- **Source information**
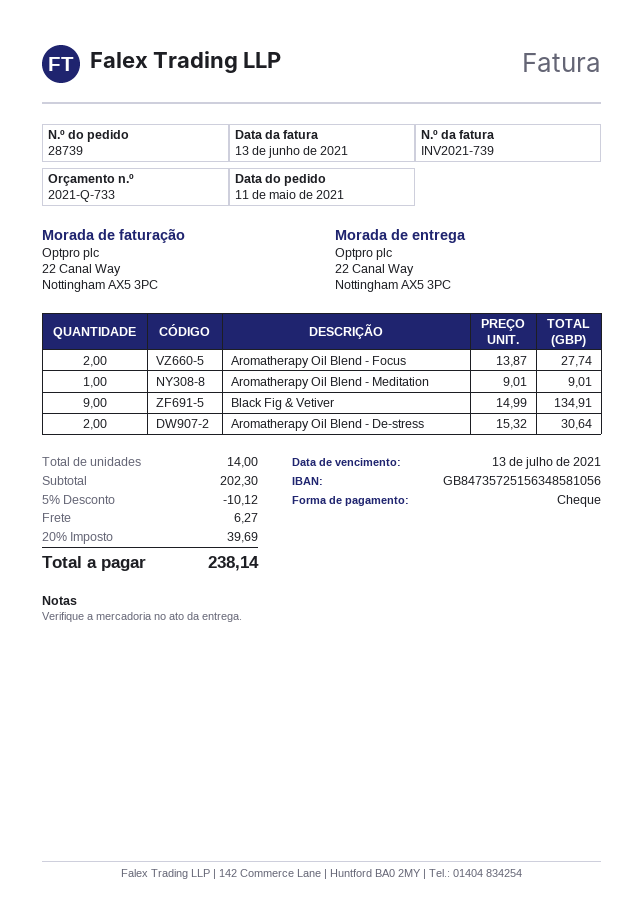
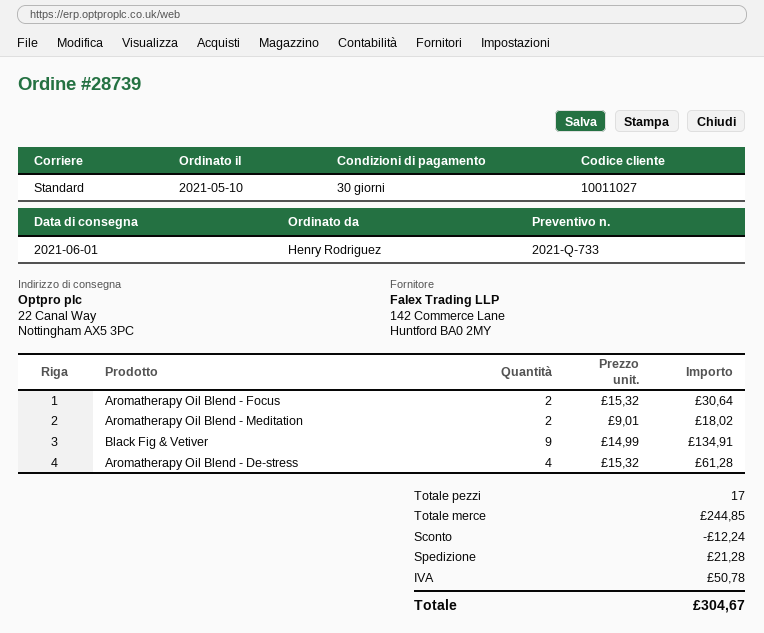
order date: 2021-05-11 -> 2021-05-10
Aromatherapy Oil Blend - Focus: 2 x 13.87 = 27.74 -> 2 x 15.32 = 30.64
Aromatherapy Oil Blend - Meditation: 1 x 9.01 = 9.01 -> 2 x 9.01 = 18.02
Aromatherapy Oil Blend - De-stress: 2 x 15.32 = 30.64 -> 4 x 15.32 = 61.28
total quantity: 14 -> 17
subtotal: 202.30 -> 244.85
discount: 10.12 -> 12.24
shipping: 6.27 -> 21.28
tax: 39.69 -> 50.78
total: 238.14 -> 304.67

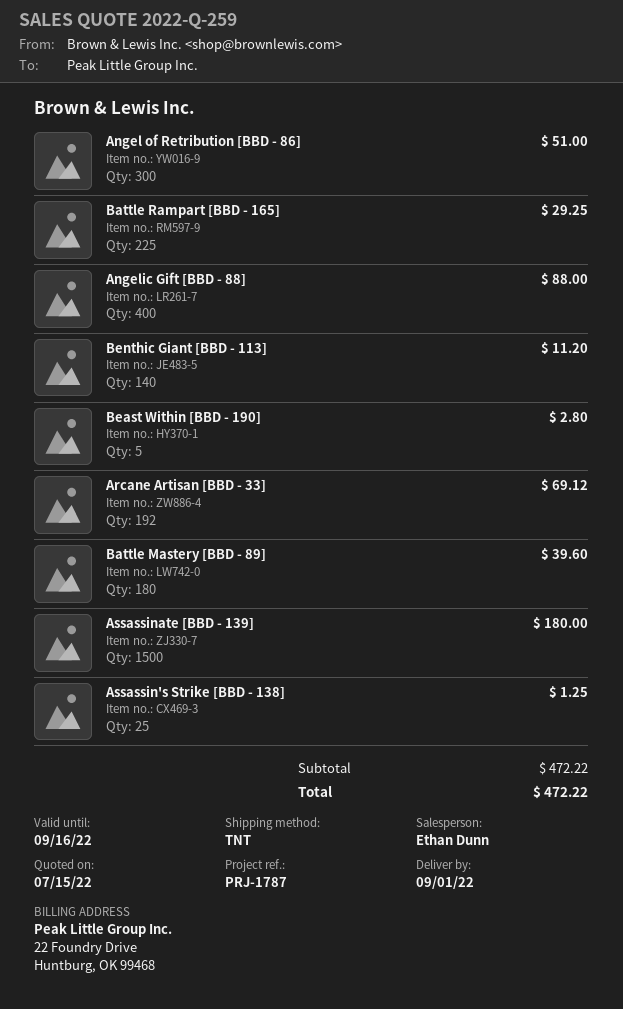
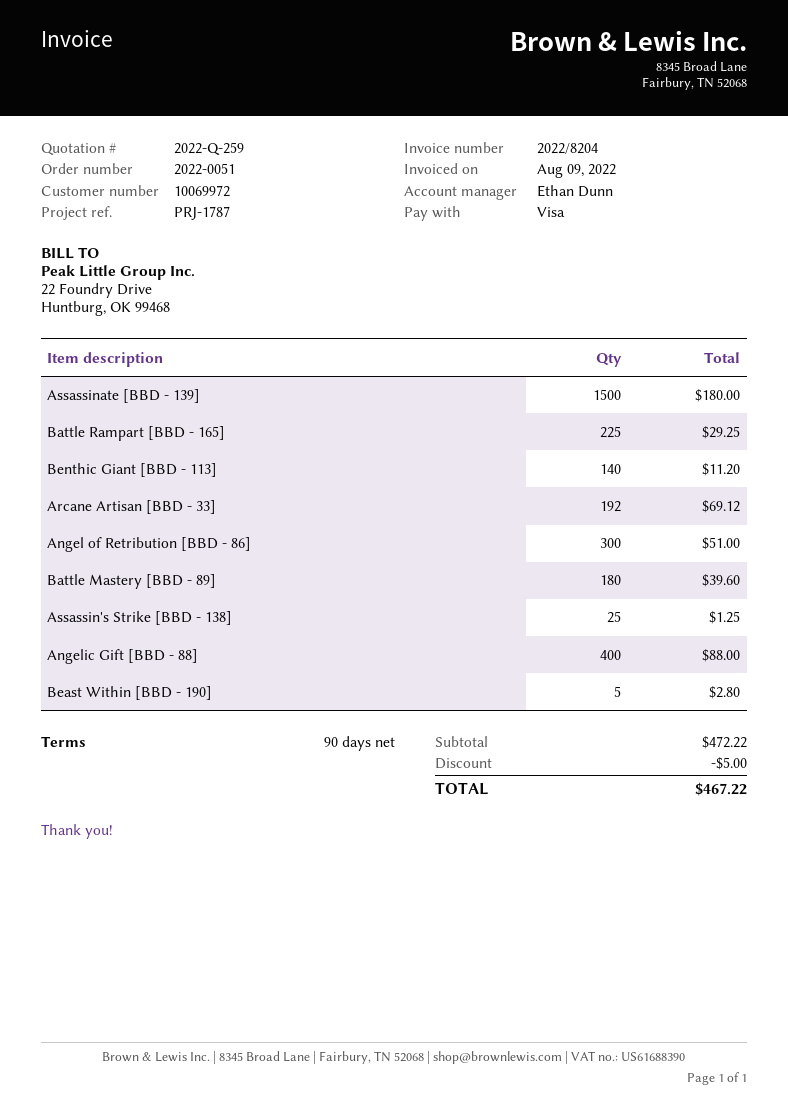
discount: none -> 5.00
total: 472.22 -> 467.22

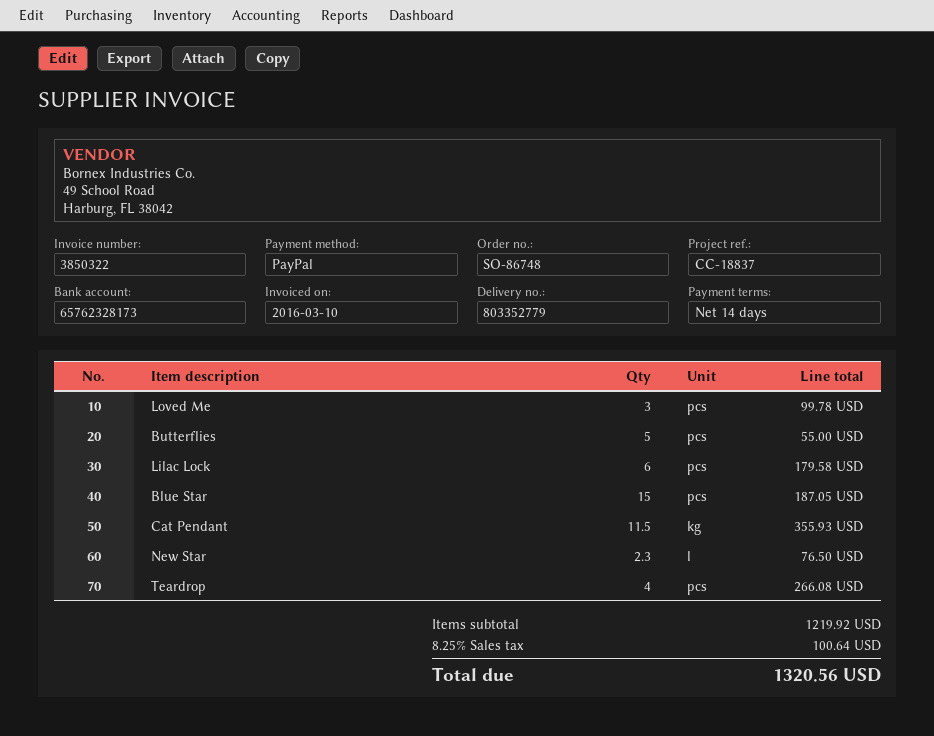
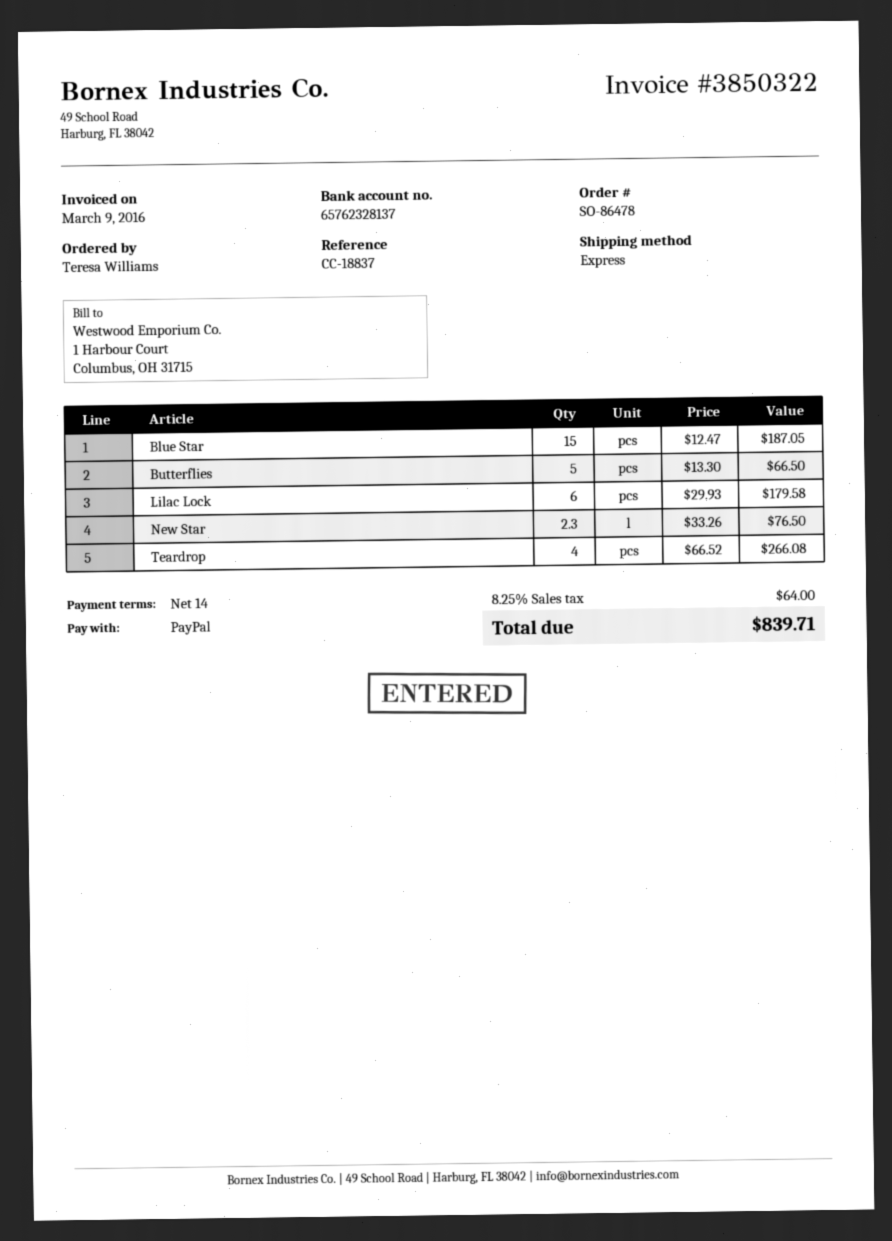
order number: SO-86748 -> SO-86478
invoice date: 2016-03-10 -> 2016-03-09
bank account: 65762328173 -> 65762328137
Loved Me: 3 for 99.78 -> none
Butterflies: 5 for 55.00 -> 5 for 66.50
Cat Pendant: 11.5 for 355.93 -> none
tax: 8.25% = 100.64 -> 8.25% = 64.00
total: 1320.56 -> 839.71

- **Work instructions**
Copy every line of the material in which the word "none" occurs.

- **Response below**
discount: none -> 5.00
Loved Me: 3 for 99.78 -> none
Cat Pendant: 11.5 for 355.93 -> none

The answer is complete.